Toni Morrison Timeline

How It All Went Down

Feb 18, 1931

Toni Morrison Born

Chloe Ardelia Wofford is born in Lorain, Ohio, the second of four children born to George and Ramah Willis Wofford. (Toni Morrison, the name by which she is later widely known, is a mix of a college nickname and her married name.)

1949

Starts College

Wofford enrolls at Howard University, the historically black university in Washington, D.C.

1953

Graduates from Howard

Wofford receives her B.A. in English from Howard.

1955

Earns Graduate Degree

Wofford is awarded a master's degree in English from Cornell. Her thesis examines the appearance of suicide in the novels of William Faulkner and Virginia Woolf. She receives a teaching position at Texas Southern University in Houston.

1957

Back to Howard

After two years at Texas Southern, Wofford joins the faculty at Howard University as an English instructor.

1958

Marriage

Wofford marries Harold Morrison, a fellow faculty member at Howard. Though the couple has two sons, the marriage to the Jamaican-born architect is troubled.

1964

Divorce

Morrison and her husband Harold divorce. Soon after, Morrison moves to Syracuse, New York and takes a position as a textbook editor in order to support herself and her two sons.

1968

 

Morrison moves to New York City to work as an editor for Random House. She takes special interest in the works of female African-Americans like Toni Cade Bambera, and is instrumental into bringing their books to print.
1970

The Bluest Eye

Morrison's first novel, The Bluest Eye, is published. Morrison writes the book, the story of a young black girl who yearns to be white, at night while her sons are sleeping.

1973

Sula

Morrison publishes the novel Sula, her second novel set in a poor black neighborhood of Ohio.
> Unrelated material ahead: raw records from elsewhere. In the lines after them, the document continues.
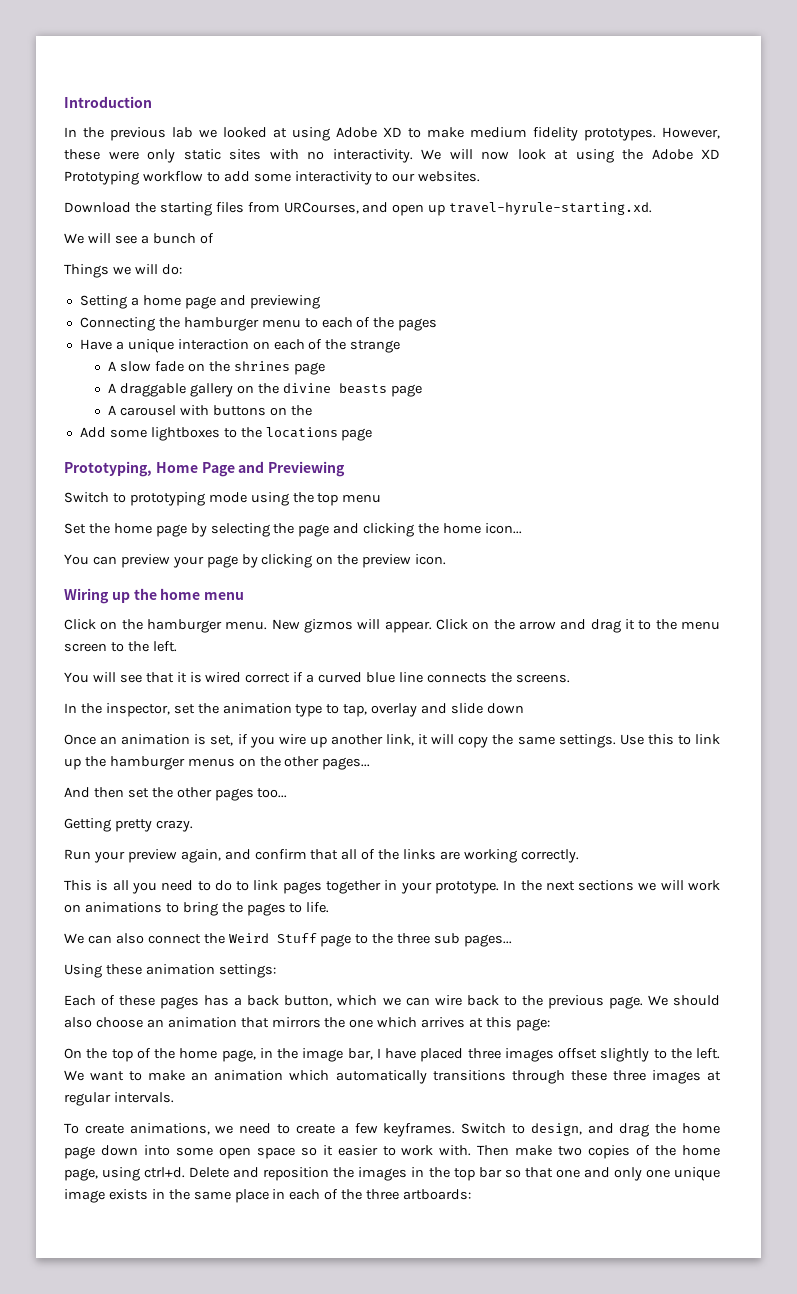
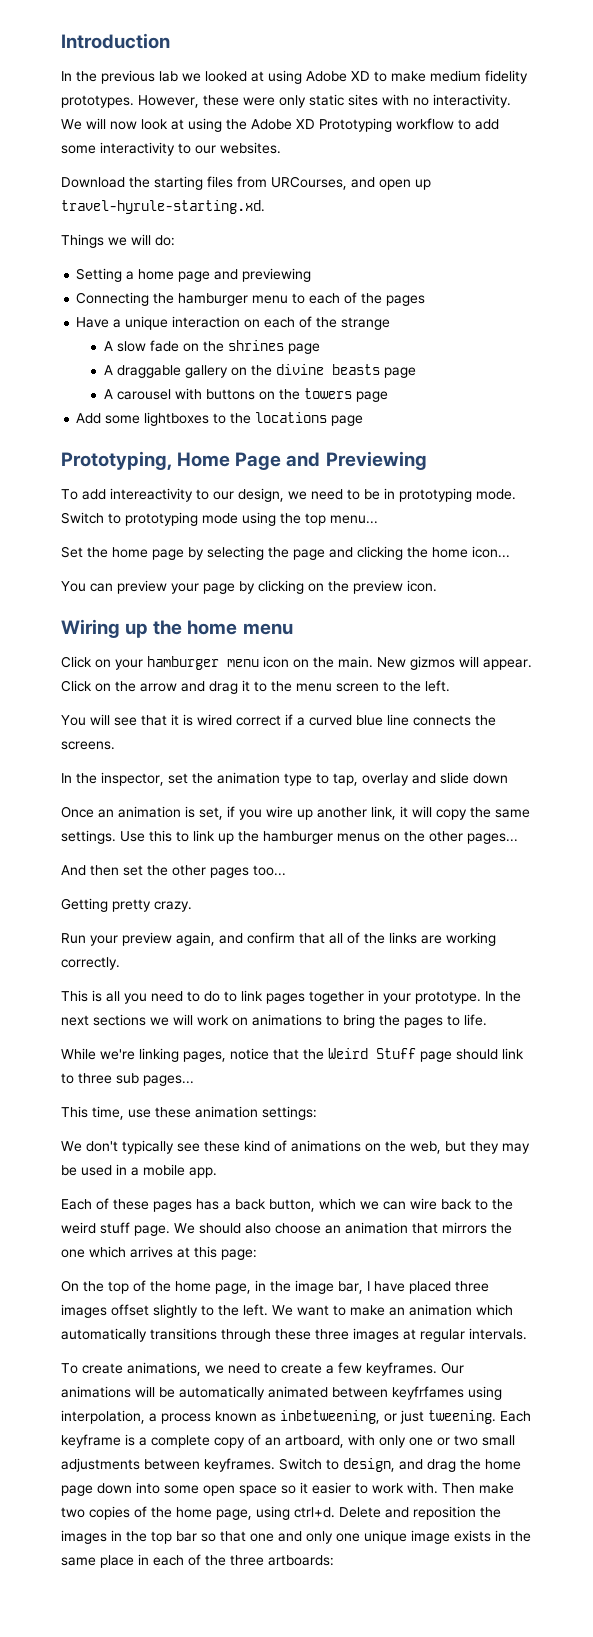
[64,233,214,244] // We will see a bunch of -> (265, 207) none
(312, 410) none -> [303,388,388,402] towers page
(346, 469) none -> [61,488,516,502] To add intereactivity to our design, we need to be in prototyping mode.
[342,494,382,503] menu -> [330,515,378,524] menu...
[121,619,268,633] the hamburger menu. -> [115,656,373,670] your hamburger menu icon on the main.
[64,933,201,944] We can also connect -> [61,1048,299,1062] While we're linking pages, notice that
[355,933,394,944] to the -> [456,1048,524,1060] [61,1073,74,1084] should link to
[64,964,102,978] Using -> [61,1106,151,1120] This time, use
(276, 971) none -> [61,1140,530,1154] [61,1164,217,1178] // We don't typically see these kind of animations on the web, but they may be used in a mobile app.
[547,995,604,1009] previous -> [61,1222,130,1234] weird stuff
(456, 1130) none -> [441,1362,464,1374] [61,1386,502,1400] [61,1410,531,1424] [61,1434,515,1448] [61,1458,275,1472] Our animations will be automatically animated between keyfrfames using interpolation, a process known as inbetweening, or just tweening. Each keyframe is a complete copy of an artboard, with only one or two small adjustments between keyframes.

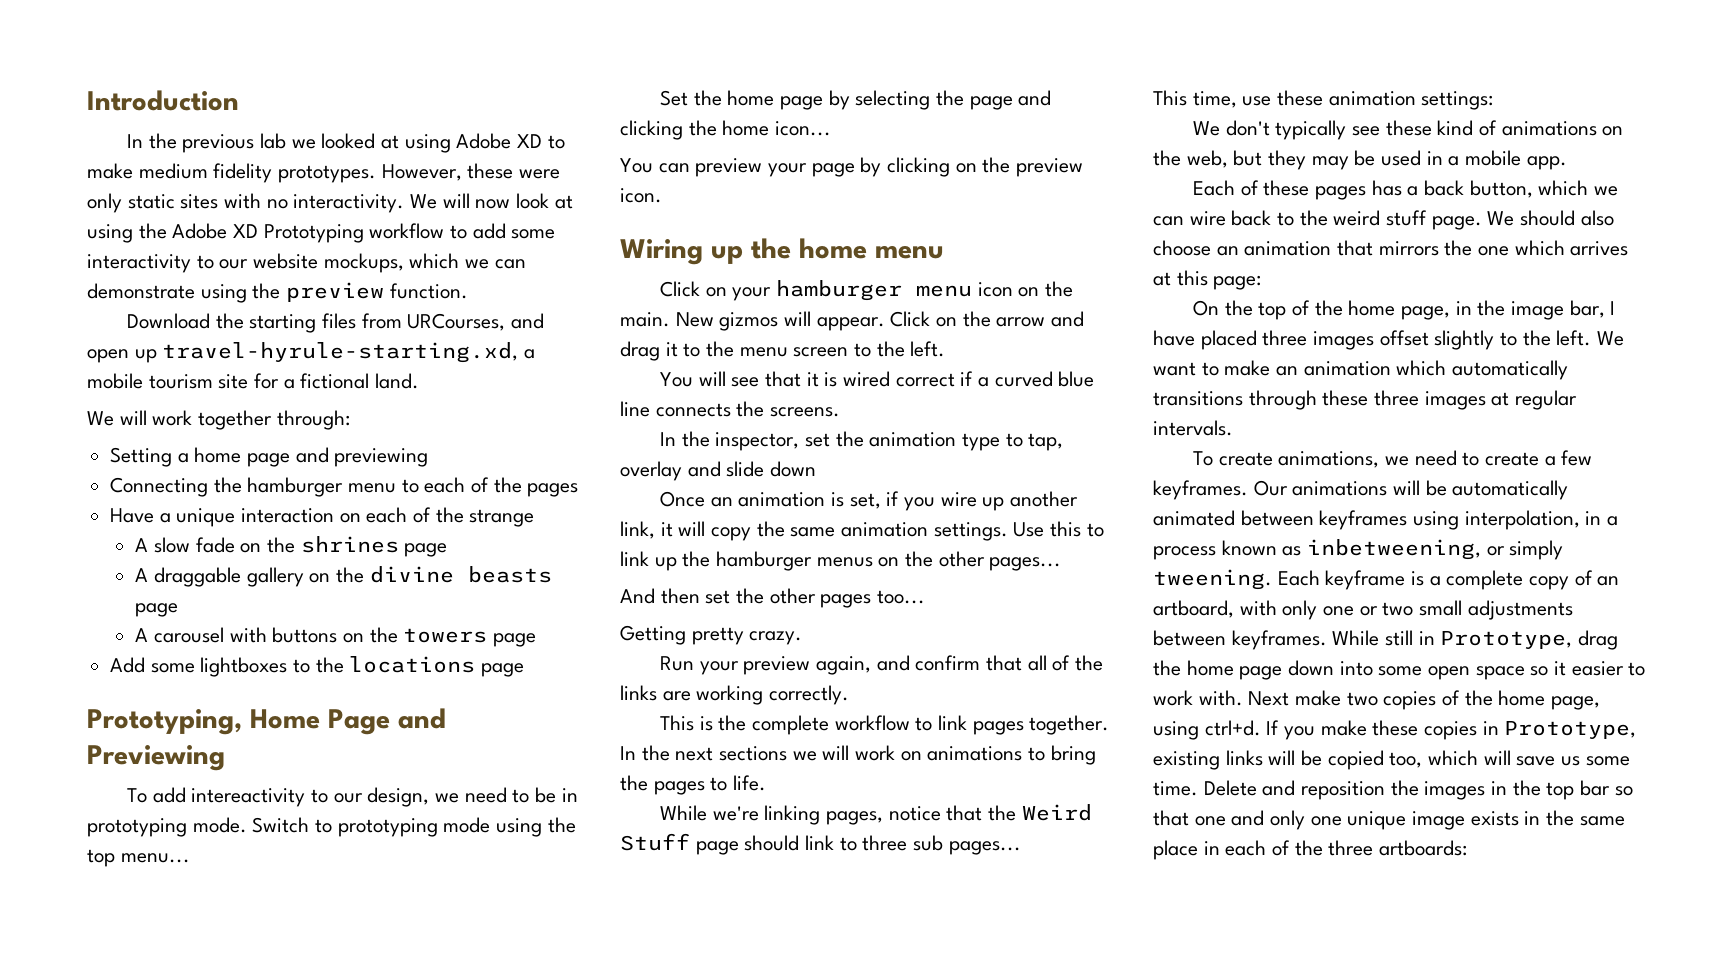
[220,142,281,154] websites. -> [253,253,526,273] [87,282,468,303] website mockups, which we can demonstrate using the preview function.
[61,200,265,214] [61,234,175,248] travel-hyrule-starting.xd. // Things we will do: -> [162,342,536,363] [87,373,420,389] [87,410,350,430] travel-hyrule-starting.xd, a mobile tourism site for a fictional land. // We will work together through:
(530, 813) none -> [841,522,929,537] animation
[106,990,481,1004] all you need to do to link pages together in your prototype. -> [718,715,1110,735] the complete workflow to link pages together.
[392,1386,464,1400] keyfrfames -> [1319,510,1408,530] keyframes
(145, 1417) none -> [1585,511,1602,525] in
[400,1410,424,1424] just -> [1509,540,1564,560] simply
[279,1458,423,1472] Switch to design, and -> [1332,630,1573,649] While still in Prototype,
[442,1483,475,1494] Then -> [1248,691,1290,706] Next
(335, 1512) none -> [1266,720,1637,740] [1153,750,1630,770] [1153,781,1198,796] If you make these copies in Prototype, existing links will be copied too, which will save us some time.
It is nominated for the National Book Award.

1977

Song of Solomon

Morrison publishes Song of Solomon, her first novel told from the perspective of a man. It is the first Book-of-the-Month Club main selection by a black writer since Richard Wright's Native Son 37 years earlier. The book also receives the National Book Critics Circle Award.

1981

Tar Baby

Morrison's novel Tar Baby is published.

1983

Leaves Random House

Morrison leaves Random House after fifteen years as an editor to devote more time to writing and her frequent college teaching positions.

1984

Professorship

Morrison accepts the Albert Schweitzer chair at the University of Albany, State University of New York.

1987

Beloved

Morrison publishes the novel Beloved to overwhelming critical and commercial success. When the book fails to win National Book Award, 48 black writers and literary critics publish a letter of protest in the New York Times Book Review.

1988

Pulitzer Prize

Morrison is awarded the Pulitzer Prize for Beloved.

1989

Arrives at Princeton

Morrison accepts the Robert F. Goheen Chair in the Humanities at Princeton University.

1992

Jazz

Morrison publishes the novel Jazz, a story about a Southern black couple living in Harlem.

Oct 7, 1993

Nobel Prize

Toni Morrison becomes the eighth woman and the first black woman to receive the Nobel Prize in Literature. In bestowing the prize, the Nobel committee says that Morrison's novels are "characterized by visionary force and poetic import."35

Dec 25, 1993

Fire Destroys Home

Morrison's home in Rockland County, New York, burns to the ground on Christmas Day in an accidental fire. Though some of her manuscripts are salvaged from the fire, Morrison is devastated by the loss of decades' worth of photographs, mementos and family heirlooms.

1996

Gives Jefferson Lecture

The National Endowment for the Humanities grants Morrison the Jefferson Lecture, the U.S. government's highest honor for the humanities. She also receives the National Book Foundation's Medal of Distinguished Contribution to American Letters.

1997

Paradise

Morrison publishes the novel Paradise. Critics are hard on the novel, her first since receiving the Pulitzer Prize.

Oct 5, 1998

"First Black President"

Morrison publishes a piece in The New Yorker during the impeachment scandal of President Bill Clinton, comparing his treatment to that of African-Americans. The sentence calling Clinton "the first black president"36 is widely misinterpreted.

1999

Children's Book

Morrison publishes a children's book called The Big Box with her son Slade.

2002

The Book of Mean People

Slade and Toni Morrison publish a second children's book, The Book of Mean People.

2003

Love

Morrison publishes the novel Love. Although it receives several negative reviews, Morrison defends it as the best book she has ever written.

2006

Retirement

Morrison retires from Princeton after seventeen years of teaching at the school.

2008

A Mercy

Morrison publishes A Mercy, her ninth novel.